• **Aim of the task**:
Retype exactly the lines from the one holding "20px; text-align: right;" through the final line of the data, both included.

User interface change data

▼

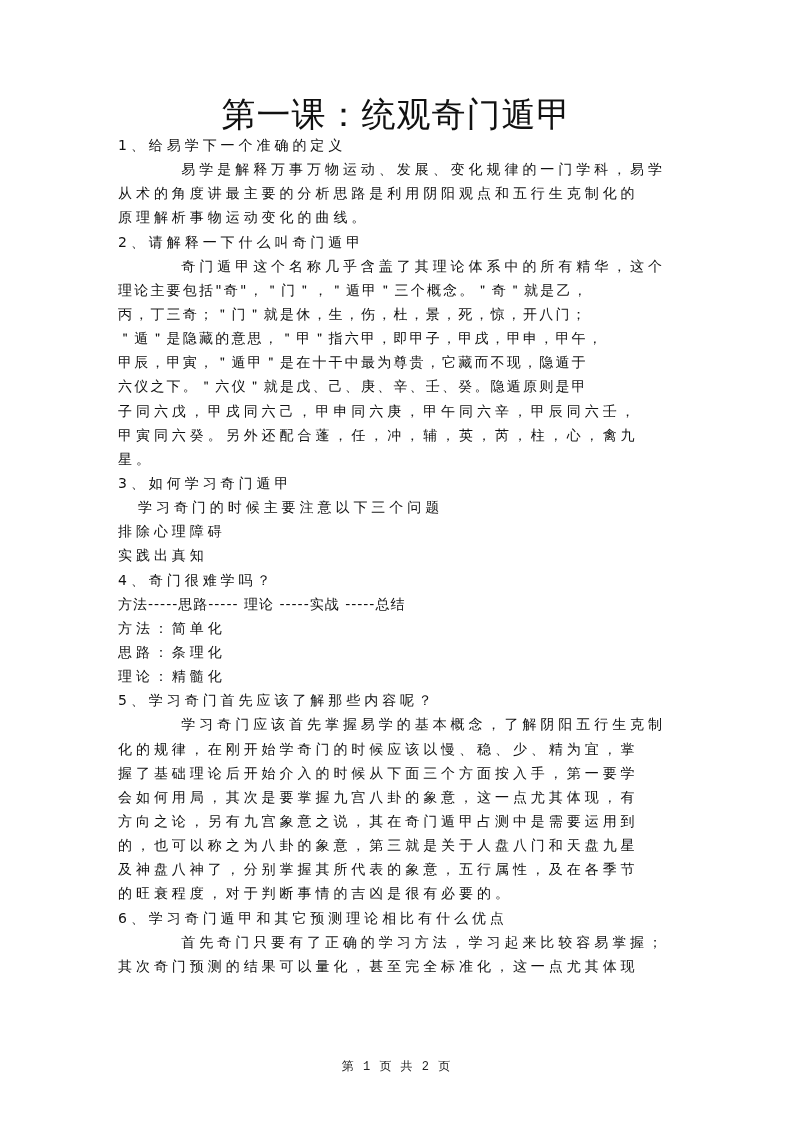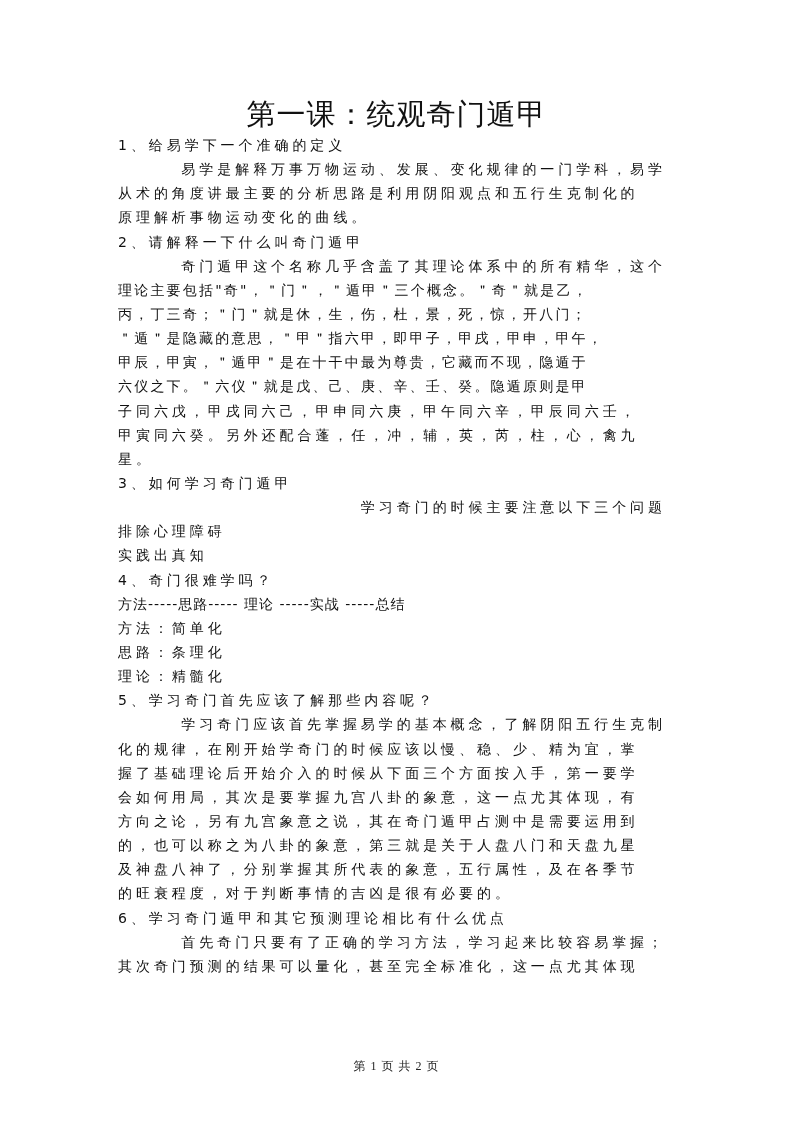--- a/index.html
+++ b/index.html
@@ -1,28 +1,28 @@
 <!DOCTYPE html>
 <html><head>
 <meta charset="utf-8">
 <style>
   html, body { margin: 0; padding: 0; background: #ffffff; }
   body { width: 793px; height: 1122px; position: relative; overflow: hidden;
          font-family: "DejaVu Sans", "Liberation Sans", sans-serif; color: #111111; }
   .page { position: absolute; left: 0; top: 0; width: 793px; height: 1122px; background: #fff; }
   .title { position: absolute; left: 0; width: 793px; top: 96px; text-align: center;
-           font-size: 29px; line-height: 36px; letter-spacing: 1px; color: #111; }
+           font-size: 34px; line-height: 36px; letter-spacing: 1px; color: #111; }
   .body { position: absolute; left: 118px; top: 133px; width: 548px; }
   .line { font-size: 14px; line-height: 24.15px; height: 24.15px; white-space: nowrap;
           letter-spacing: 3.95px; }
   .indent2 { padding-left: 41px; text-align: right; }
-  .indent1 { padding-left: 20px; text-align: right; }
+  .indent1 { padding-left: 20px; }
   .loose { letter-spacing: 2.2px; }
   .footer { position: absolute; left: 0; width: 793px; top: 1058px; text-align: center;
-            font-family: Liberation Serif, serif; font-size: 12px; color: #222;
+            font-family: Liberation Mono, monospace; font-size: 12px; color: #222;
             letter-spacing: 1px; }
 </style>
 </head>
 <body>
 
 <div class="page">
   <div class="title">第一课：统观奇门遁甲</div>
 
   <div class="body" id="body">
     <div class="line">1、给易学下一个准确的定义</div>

▲

• **Solution to the exercise**:
-  .indent1 { padding-left: 20px; text-align: right; }
+  .indent1 { padding-left: 20px; }
   .loose { letter-spacing: 2.2px; }
   .footer { position: absolute; left: 0; width: 793px; top: 1058px; text-align: center;
-            font-family: Liberation Serif, serif; font-size: 12px; color: #222;
+            font-family: Liberation Mono, monospace; font-size: 12px; color: #222;
             letter-spacing: 1px; }
 </style>
 </head>
 <body>
 
 <div class="page">
   <div class="title">第一课：统观奇门遁甲</div>
 
   <div class="body" id="body">
     <div class="line">1、给易学下一个准确的定义</div>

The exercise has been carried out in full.